=== Record excerpts ===

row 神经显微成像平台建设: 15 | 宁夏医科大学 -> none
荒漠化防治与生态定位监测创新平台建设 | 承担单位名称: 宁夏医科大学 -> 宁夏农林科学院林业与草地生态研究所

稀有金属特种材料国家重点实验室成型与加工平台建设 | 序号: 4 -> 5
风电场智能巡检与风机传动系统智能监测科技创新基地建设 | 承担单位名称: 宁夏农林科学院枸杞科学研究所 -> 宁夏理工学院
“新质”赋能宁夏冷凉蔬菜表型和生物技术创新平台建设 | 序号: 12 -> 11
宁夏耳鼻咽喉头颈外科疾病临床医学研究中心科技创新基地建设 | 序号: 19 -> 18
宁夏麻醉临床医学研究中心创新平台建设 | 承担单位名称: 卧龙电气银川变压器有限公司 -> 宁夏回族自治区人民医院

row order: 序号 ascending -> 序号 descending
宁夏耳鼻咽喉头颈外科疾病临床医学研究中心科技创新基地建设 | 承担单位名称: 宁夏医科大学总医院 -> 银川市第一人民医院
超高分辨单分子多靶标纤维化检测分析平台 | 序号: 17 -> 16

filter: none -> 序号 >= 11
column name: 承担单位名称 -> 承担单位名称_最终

===
=== Record excerpts ===

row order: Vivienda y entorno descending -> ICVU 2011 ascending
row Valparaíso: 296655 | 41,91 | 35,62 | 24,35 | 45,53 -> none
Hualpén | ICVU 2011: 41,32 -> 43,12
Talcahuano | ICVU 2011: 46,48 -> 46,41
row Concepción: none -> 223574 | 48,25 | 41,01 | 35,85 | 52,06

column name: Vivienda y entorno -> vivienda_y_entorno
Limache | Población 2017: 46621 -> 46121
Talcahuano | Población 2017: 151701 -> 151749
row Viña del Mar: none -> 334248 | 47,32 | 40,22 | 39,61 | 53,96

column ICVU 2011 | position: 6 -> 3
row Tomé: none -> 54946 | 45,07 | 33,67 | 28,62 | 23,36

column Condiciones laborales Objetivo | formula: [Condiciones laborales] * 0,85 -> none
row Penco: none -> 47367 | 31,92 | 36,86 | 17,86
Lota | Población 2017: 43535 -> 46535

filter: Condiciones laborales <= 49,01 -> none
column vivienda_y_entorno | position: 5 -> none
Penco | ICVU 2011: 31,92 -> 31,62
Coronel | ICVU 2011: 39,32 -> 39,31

===

**Directions for this task**
Give the number of lines in the listing above where the word "none" appears, and nothing else.

**Written answer**
10